[Content revision data]
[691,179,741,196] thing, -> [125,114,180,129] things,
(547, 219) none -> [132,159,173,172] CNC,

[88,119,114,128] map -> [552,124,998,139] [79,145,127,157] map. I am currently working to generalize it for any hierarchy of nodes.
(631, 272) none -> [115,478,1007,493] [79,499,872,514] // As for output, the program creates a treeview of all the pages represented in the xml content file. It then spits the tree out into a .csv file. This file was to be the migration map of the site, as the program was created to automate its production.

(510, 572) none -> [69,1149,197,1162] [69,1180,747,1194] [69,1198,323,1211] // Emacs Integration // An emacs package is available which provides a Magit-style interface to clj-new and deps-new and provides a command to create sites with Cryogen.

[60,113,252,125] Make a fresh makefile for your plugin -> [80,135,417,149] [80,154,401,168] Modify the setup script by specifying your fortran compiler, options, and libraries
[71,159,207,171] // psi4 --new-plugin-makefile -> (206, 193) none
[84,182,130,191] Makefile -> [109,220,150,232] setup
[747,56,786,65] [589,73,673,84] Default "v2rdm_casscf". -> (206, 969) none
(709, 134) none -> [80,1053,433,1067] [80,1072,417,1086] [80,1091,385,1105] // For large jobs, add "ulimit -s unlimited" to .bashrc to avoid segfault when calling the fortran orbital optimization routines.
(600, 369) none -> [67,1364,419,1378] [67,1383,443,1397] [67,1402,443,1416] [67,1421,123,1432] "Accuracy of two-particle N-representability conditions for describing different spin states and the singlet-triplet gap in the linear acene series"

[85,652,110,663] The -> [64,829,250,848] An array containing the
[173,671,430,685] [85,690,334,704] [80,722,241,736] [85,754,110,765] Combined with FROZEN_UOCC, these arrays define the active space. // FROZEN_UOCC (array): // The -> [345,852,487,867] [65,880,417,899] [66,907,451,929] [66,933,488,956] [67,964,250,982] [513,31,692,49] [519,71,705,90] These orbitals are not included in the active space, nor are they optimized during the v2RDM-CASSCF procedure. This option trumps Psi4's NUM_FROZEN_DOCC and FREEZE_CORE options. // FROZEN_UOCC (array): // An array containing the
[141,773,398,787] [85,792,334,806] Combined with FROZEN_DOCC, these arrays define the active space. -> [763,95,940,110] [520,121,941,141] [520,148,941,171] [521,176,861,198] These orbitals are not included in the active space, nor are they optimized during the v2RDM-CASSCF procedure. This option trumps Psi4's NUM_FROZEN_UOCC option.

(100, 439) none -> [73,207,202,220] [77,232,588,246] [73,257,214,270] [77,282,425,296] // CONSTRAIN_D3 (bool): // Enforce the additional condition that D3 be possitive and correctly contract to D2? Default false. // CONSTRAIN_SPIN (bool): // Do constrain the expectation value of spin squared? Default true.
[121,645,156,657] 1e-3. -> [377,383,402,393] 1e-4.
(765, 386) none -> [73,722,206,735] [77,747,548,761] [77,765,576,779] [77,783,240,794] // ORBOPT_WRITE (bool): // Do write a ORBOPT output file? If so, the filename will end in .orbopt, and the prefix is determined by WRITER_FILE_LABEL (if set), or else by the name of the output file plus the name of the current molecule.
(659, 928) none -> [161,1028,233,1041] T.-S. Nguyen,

**Task objective**
Look above for every line with the word "these" and copy it.

**The answer**
[173,671,430,685] [85,690,334,704] [80,722,241,736] [85,754,110,765] Combined with FROZEN_UOCC, these arrays define the active space. // FROZEN_UOCC (array): // The -> [345,852,487,867] [65,880,417,899] [66,907,451,929] [66,933,488,956] [67,964,250,982] [513,31,692,49] [519,71,705,90] These orbitals are not included in the active space, nor are they optimized during the v2RDM-CASSCF procedure. This option trumps Psi4's NUM_FROZEN_DOCC and FREEZE_CORE options. // FROZEN_UOCC (array): // An array containing the
[141,773,398,787] [85,792,334,806] Combined with FROZEN_DOCC, these arrays define the active space. -> [763,95,940,110] [520,121,941,141] [520,148,941,171] [521,176,861,198] These orbitals are not included in the active space, nor are they optimized during the v2RDM-CASSCF procedure. This option trumps Psi4's NUM_FROZEN_UOCC option.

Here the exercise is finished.